==== Extracted material

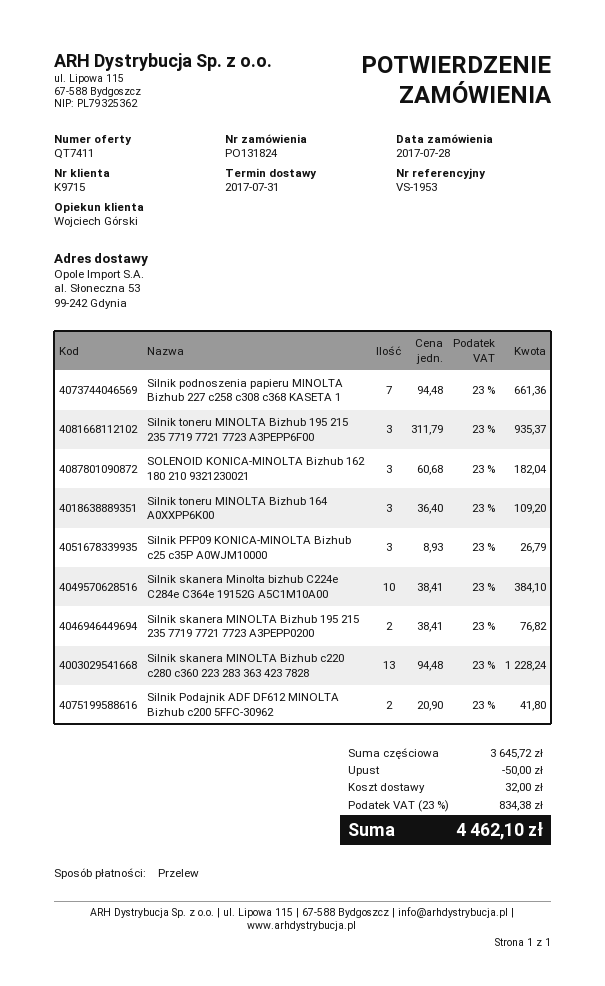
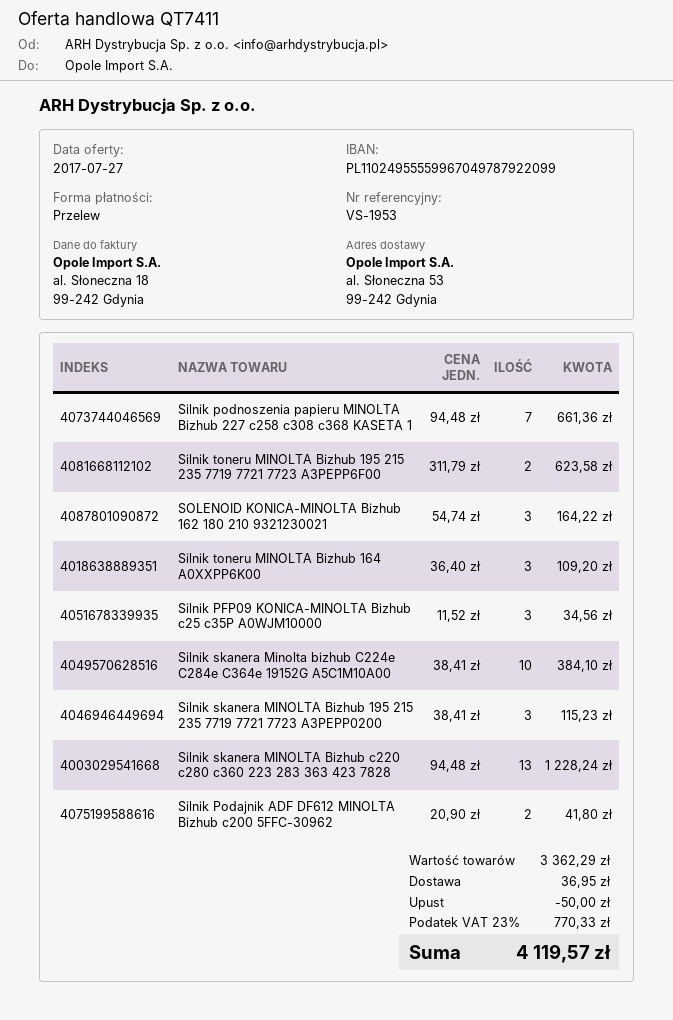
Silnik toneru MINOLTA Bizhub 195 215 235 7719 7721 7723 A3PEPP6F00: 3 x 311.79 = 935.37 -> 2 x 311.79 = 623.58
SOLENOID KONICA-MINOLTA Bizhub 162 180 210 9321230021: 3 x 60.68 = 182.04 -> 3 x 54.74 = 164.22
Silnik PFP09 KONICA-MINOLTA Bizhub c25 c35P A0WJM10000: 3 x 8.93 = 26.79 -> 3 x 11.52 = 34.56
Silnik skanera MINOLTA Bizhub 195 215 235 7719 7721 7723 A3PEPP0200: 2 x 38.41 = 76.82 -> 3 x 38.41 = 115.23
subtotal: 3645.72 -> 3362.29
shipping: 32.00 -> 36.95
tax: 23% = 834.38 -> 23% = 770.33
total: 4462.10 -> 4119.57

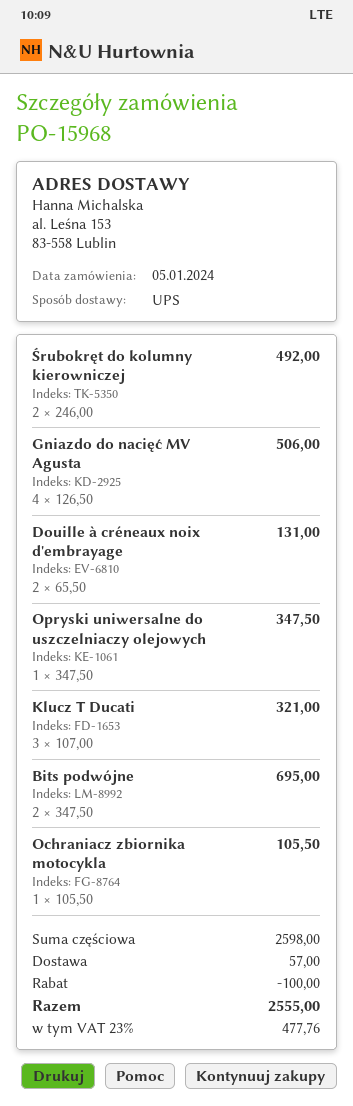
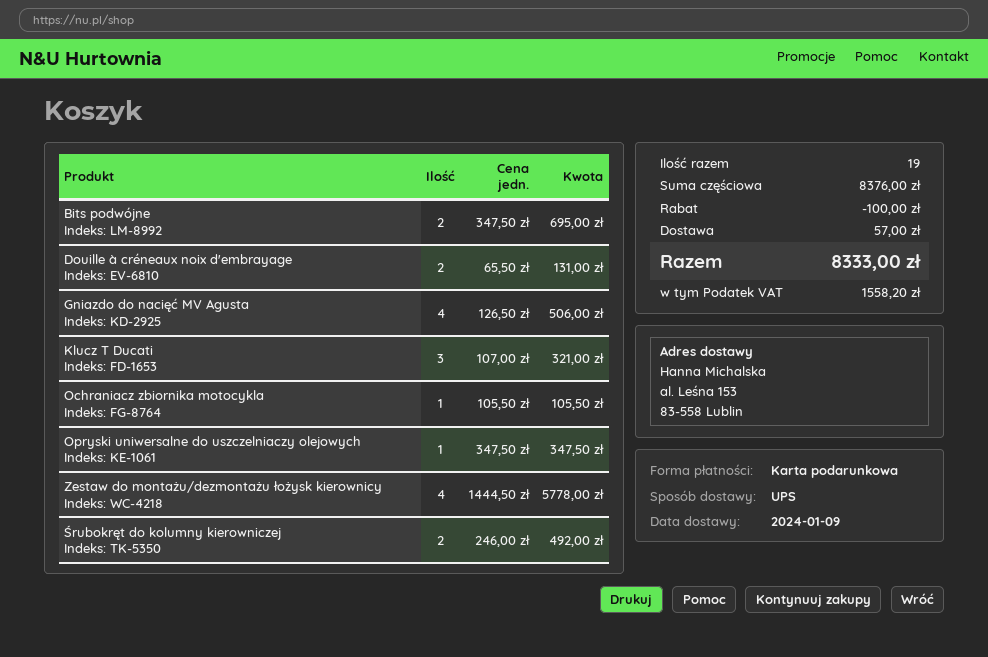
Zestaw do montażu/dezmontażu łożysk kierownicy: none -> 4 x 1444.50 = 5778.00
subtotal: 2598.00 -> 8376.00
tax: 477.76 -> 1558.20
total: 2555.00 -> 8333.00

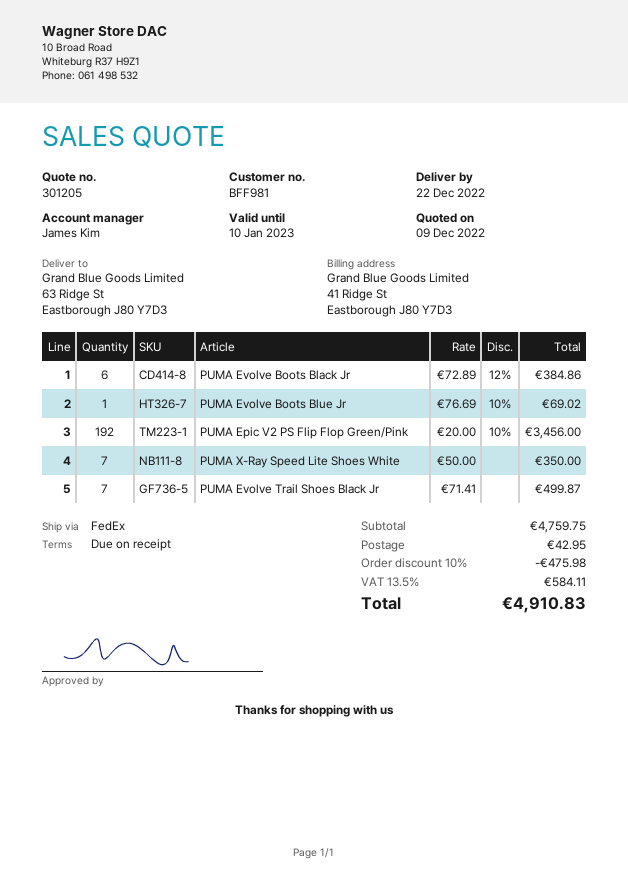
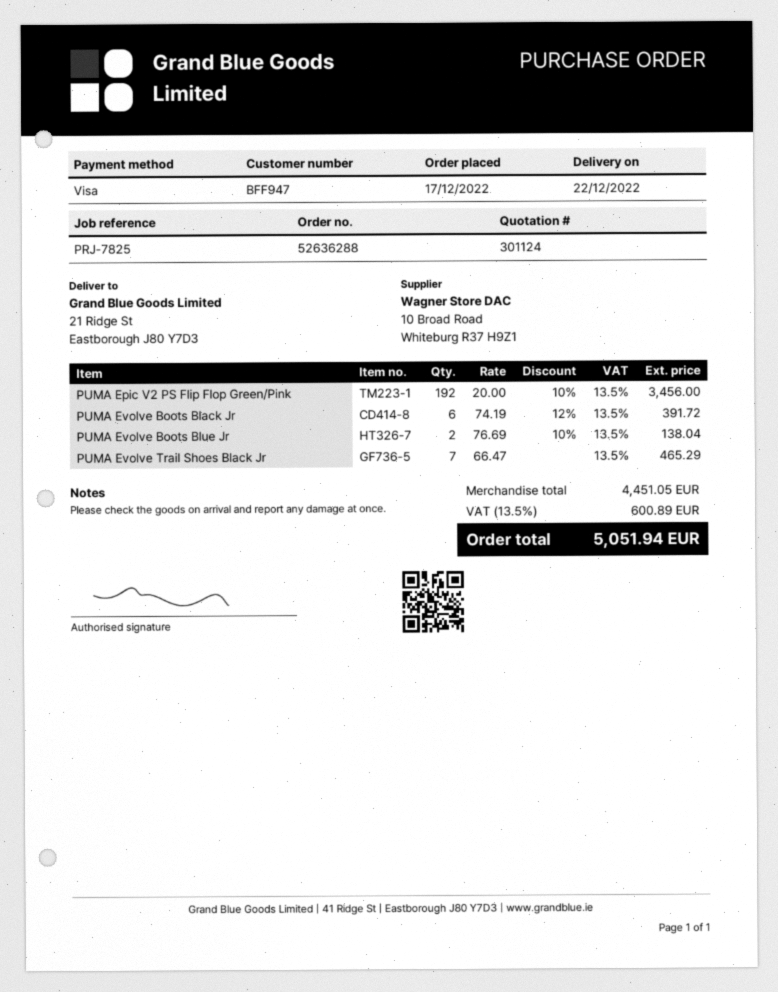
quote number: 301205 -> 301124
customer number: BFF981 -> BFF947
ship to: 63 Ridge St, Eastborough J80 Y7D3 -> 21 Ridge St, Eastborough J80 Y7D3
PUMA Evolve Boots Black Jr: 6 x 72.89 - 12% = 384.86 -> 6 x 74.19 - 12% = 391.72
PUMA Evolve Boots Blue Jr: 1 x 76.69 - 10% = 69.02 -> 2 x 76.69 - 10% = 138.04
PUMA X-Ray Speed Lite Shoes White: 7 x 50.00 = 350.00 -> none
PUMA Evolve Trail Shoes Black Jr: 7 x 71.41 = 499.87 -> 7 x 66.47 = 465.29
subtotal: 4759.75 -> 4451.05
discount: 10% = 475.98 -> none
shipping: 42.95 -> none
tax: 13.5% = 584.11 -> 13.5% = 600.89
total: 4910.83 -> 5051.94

========

The answer should be a single number: the count of lines in the data that include the string "KONICA".

2